Sous l’haleine tiède d’une lune brisée, se tient une forme dont les contours vibrent impulsivement. A genoux, la tête enfouie dans le cou inerte de l’animal, l’homme est en pleurs. Les premiers rayons du soleil chassent timidement les restes de nuit éparpillés alentours. Du cadavre du chien s’échappe une curieuse mélopée, mesure élégiaque glaciale, offerte à l’homme en souvenir.

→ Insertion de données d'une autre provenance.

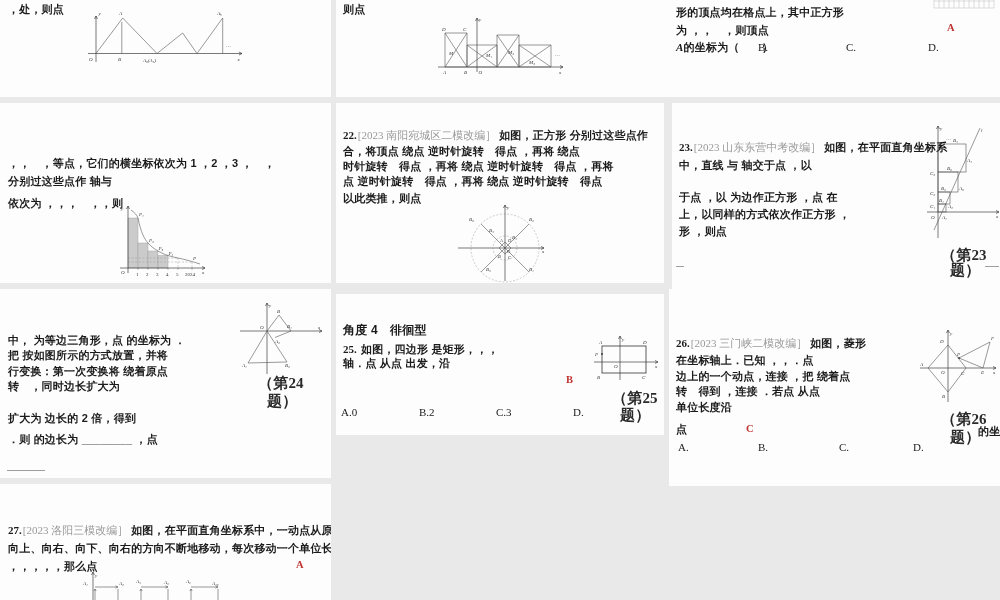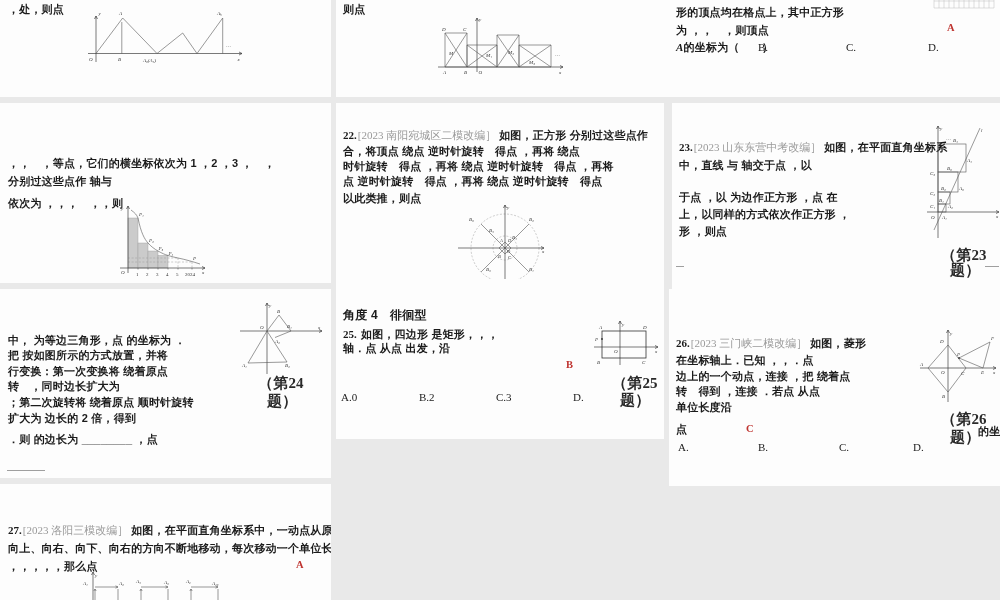--- a/index.html
+++ b/index.html
@@ -194,21 +194,20 @@
       <text class="sm" x="58" y="14">l</text>
       <text class="sm up" x="23" y="22">…</text>
     </svg>
   </div>
 
   <div class="card" style="left:0;top:289px;width:331px;height:189px">
     <div class="t" style="left:8px;top:44px">中， 为等边三角形，点 的坐标为 ．</div>
     <div class="t" style="left:8px;top:59px">把 按如图所示的方式放置，并将</div>
     <div class="t" style="left:8px;top:75px">行变换：第一次变换将 绕着原点</div>
     <div class="t" style="left:8px;top:90px">转　，同时边长扩大为</div>
-    <div class="t" style="left:8px;top:106px">；第二次旋转将 绕着原点 顺时针旋转</div>
     <div class="t" style="left:8px;top:122px">扩大为 边长的 2 倍，得到</div>
     <div class="t" style="left:8px;top:143px">．则 的边长为 ________ ，点</div>
     <div class="cap" style="left:258px;top:85px">（第24</div>
     <div class="cap" style="left:267px;top:103px">题）</div>
     <div class="dash" style="left:7px;top:181px;width:38px"></div>
     <svg style="left:238px;top:9px" width="88" height="80" viewBox="0 0 88 80">
       <line class="ax" x1="2" y1="33" x2="84" y2="33"></line>
         <path class="ax" d="M81,31.5 L84,33 L81,34.5"></path>
       <line class="ax" x1="29" y1="5" x2="29" y2="76"></line>
         <path class="ax" d="M27.5,8 L29,5 L30.5,8"></path>
@@ -219,21 +218,21 @@
       <text class="sm" x="80" y="31">x</text>
       <text class="sm" x="22" y="31">O</text>
       <text class="sm" x="39" y="15">B</text>
       <text class="sm" x="49" y="30">B₁</text>
       <text class="sm" x="37" y="45">A₂</text>
       <text class="sm" x="4" y="69">A₁</text>
       <text class="sm" x="47" y="69">B₂</text>
     </svg>
   </div>
 
-  <div class="card" style="left:336px;top:279px;width:328px;height:160px">
+  <div class="card" style="left:336px;top:294px;width:328px;height:141px">
     <div class="t head" style="left:7px;top:29px">角度 4　徘徊型</div>
     <div class="t" style="left:7px;top:48px"><span class="num">25.</span><span> 如图，四边形 是矩形，，，</span></div>
     <div class="t" style="left:7px;top:62px">轴．点 从点 出发，沿</div>
     <span class="red" style="left:230px;top:80px">B</span>
     <span class="opt" style="left:5px;top:112px">A.0</span>
     <span class="opt" style="left:83px;top:112px">B.2</span>
     <span class="opt" style="left:160px;top:112px">C.3</span>
     <span class="opt" style="left:237px;top:112px">D.</span>
     <div class="cap" style="left:276px;top:95px">（第25</div>
     <div class="cap" style="left:284px;top:112px">题）</div>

La face A du disque a des allures de bête apprivoisée, une bête au poil délicat que l’on se plaît à caresser. Ununtrium est carrément dansant, (son ouverture, du moins) et Warmley , qui trottine à sa suite, a un côté rassurant, avec ses échos moelleux claqués par des cordes chaleureuses. Baltika la vive tressaute et bondit sans se soucier des limites à ne pas dépasser. 166 crache son impatience et sa fureur à la gueule de ceux qui auront le malheur de l’approcher.

Et la face B… Plus cérébrale et sauvageonne, la bête nous offre une remarquable montée en puissance. Faire Mourir et Laisser Vivre distille lentement ses mesures imbibées de folie, bouleversant à plusieurs reprises le rythme en apparence tranquille du morceau, fracassant les âmes et conscience à grands coups de cordes tendues.

Évadé du cadavre encore tiède de l’animal, Faire Vivre et Laisser Mourir clôt l’album en un long râle déchirant, certain pourtant que tout ne s’arrête pas là.